#### DATA IN THIS EXERCISE ####

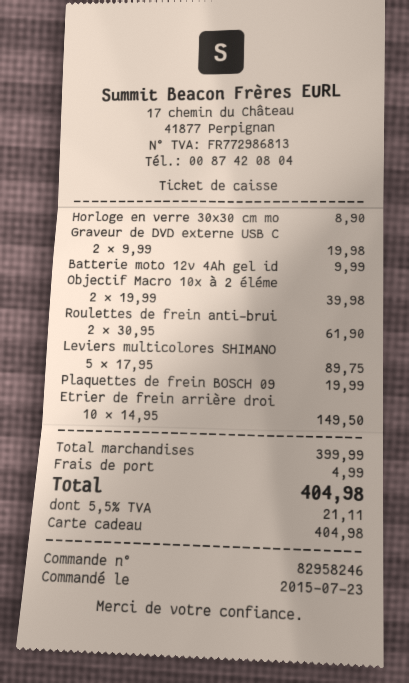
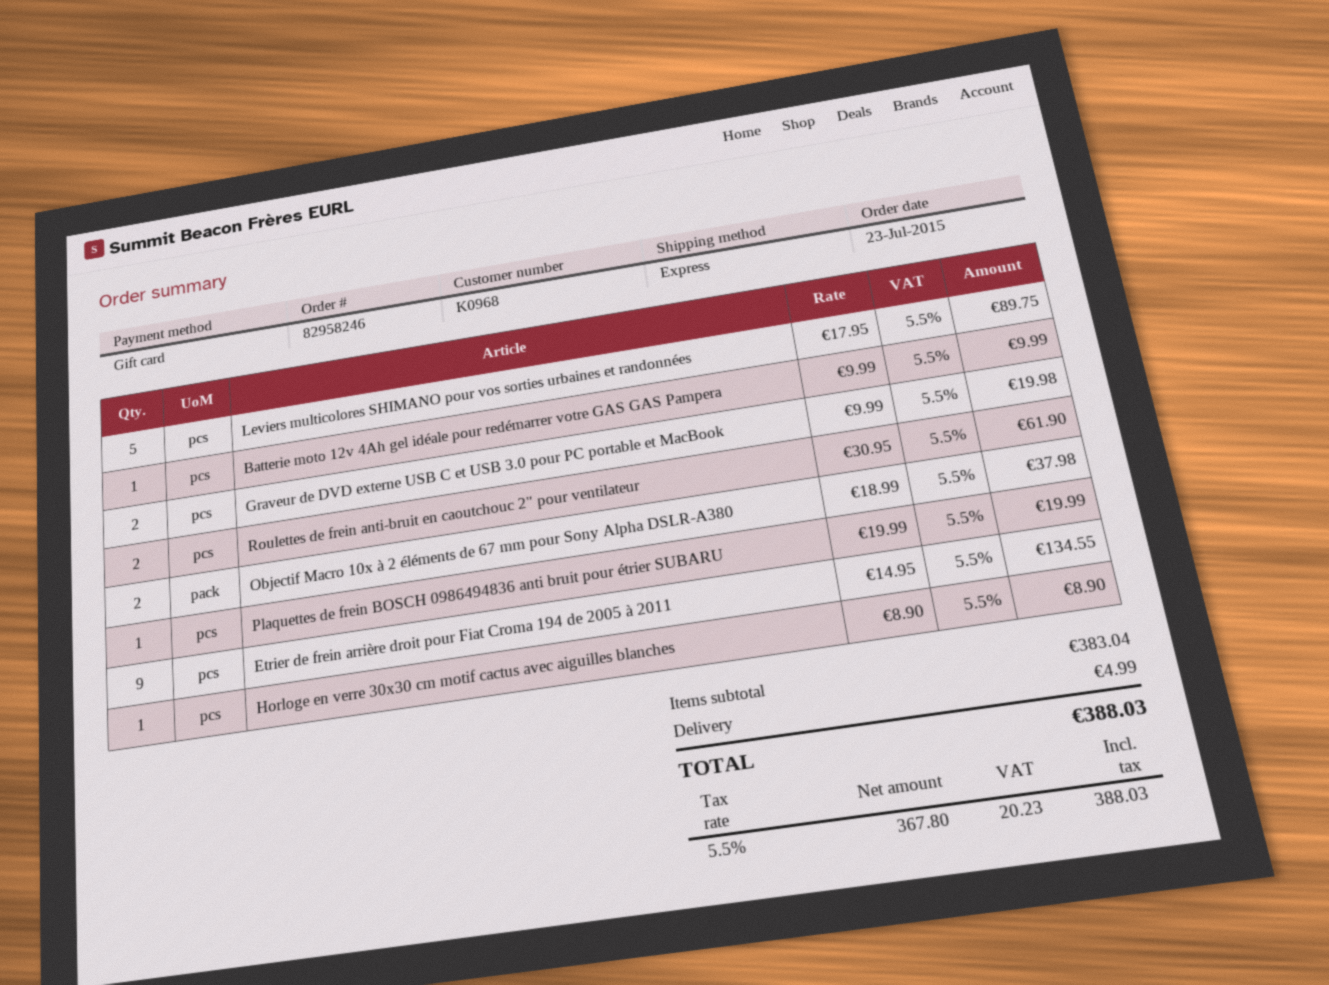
Objectif Macro 10x à 2 éléme: 2 x 19.99 = 39.98 -> 2 x 18.99 = 37.98
Etrier de frein arrière droi: 10 x 14.95 = 149.50 -> 9 x 14.95 = 134.55
subtotal: 399.99 -> 383.04
tax: 5.5% = 21.11 -> 5.5% = 20.23
total: 404.98 -> 388.03

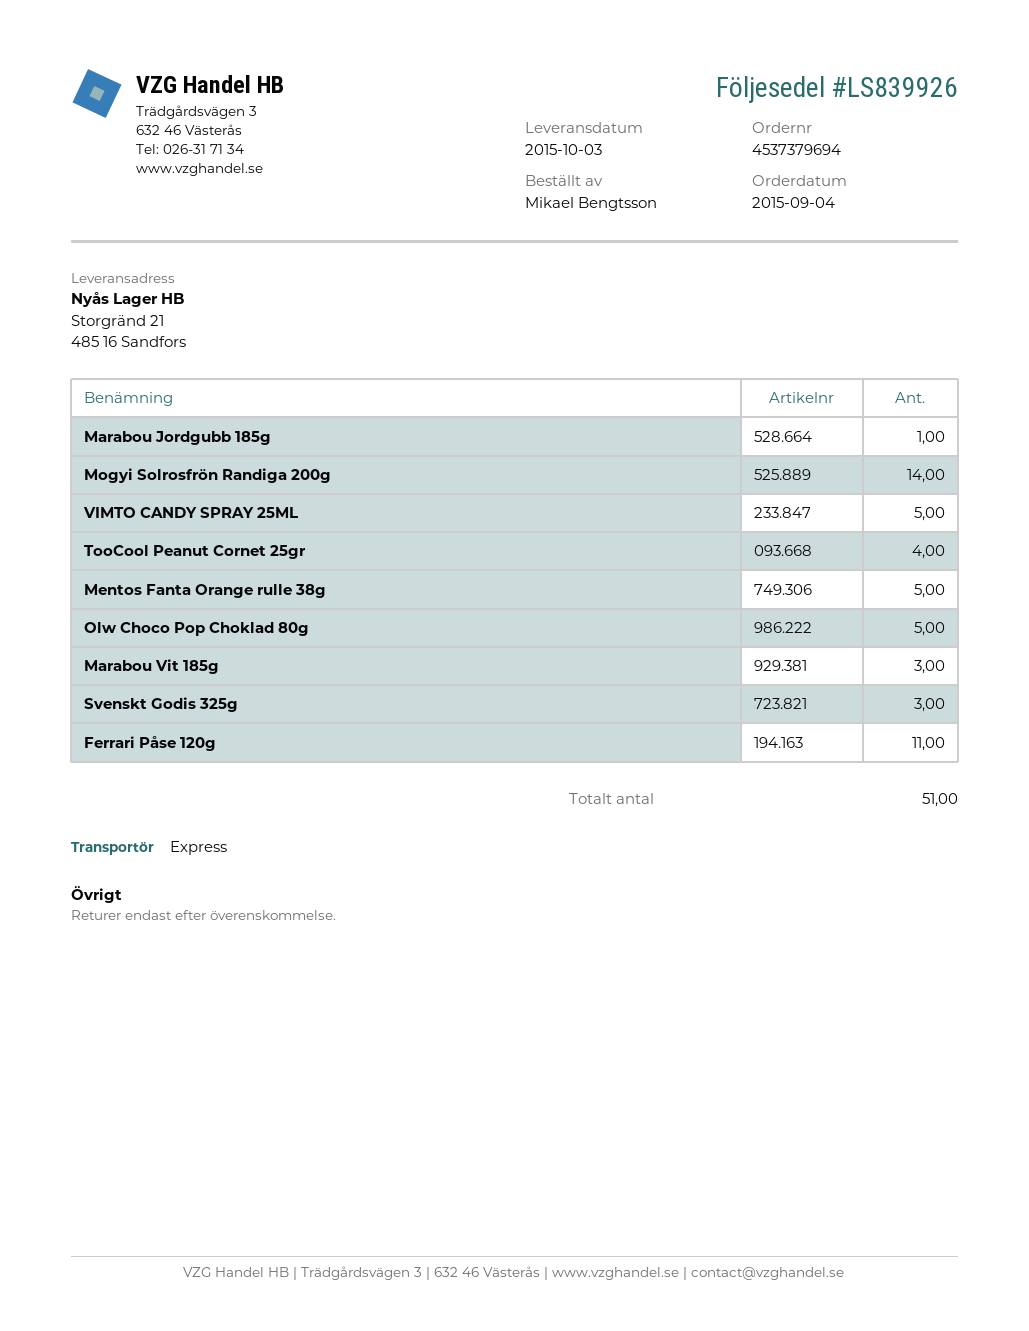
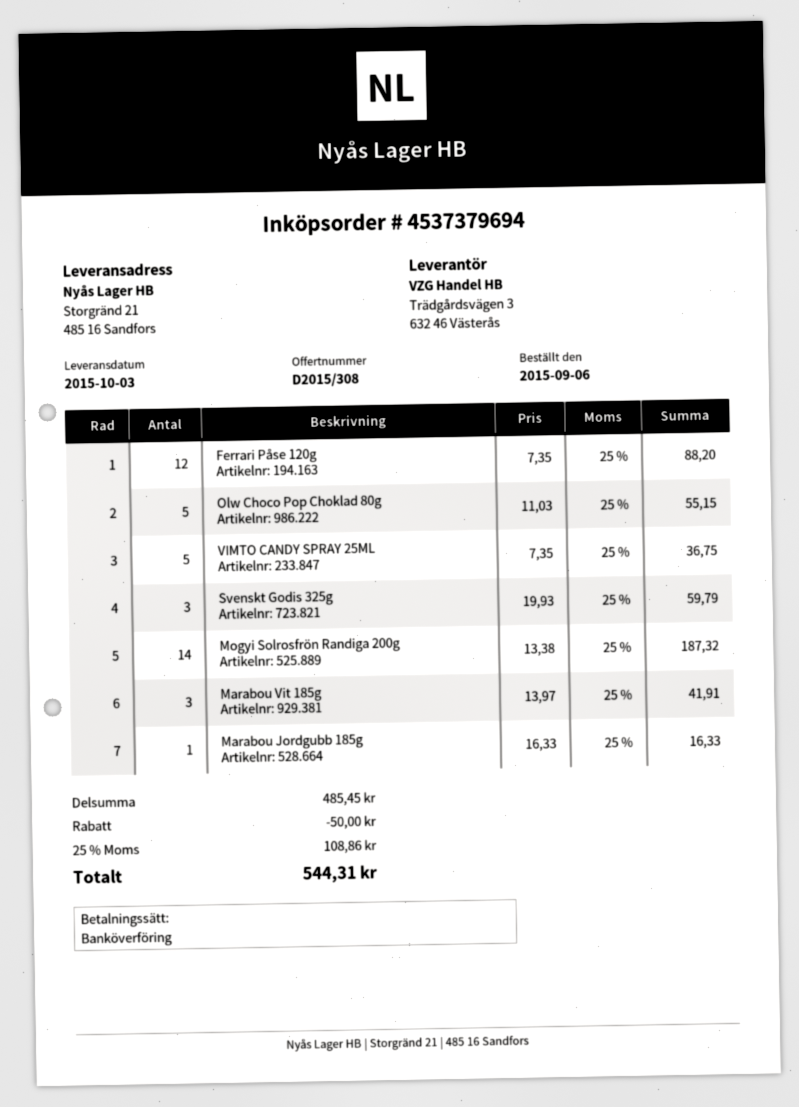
order date: 2015-09-04 -> 2015-09-06
TooCool Peanut Cornet 25gr: 4 -> none
Mentos Fanta Orange rulle 38g: 5 -> none
Ferrari Påse 120g: 11 -> 12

####

PROBLEM REQUIREMENTS:
Should a picture appear among the entries above, omit it and repeat everything else exactly.

REPLY TO THE EXERCISE:
Objectif Macro 10x à 2 éléme: 2 x 19.99 = 39.98 -> 2 x 18.99 = 37.98
Etrier de frein arrière droi: 10 x 14.95 = 149.50 -> 9 x 14.95 = 134.55
subtotal: 399.99 -> 383.04
tax: 5.5% = 21.11 -> 5.5% = 20.23
total: 404.98 -> 388.03

order date: 2015-09-04 -> 2015-09-06
TooCool Peanut Cornet 25gr: 4 -> none
Mentos Fanta Orange rulle 38g: 5 -> none
Ferrari Påse 120g: 11 -> 12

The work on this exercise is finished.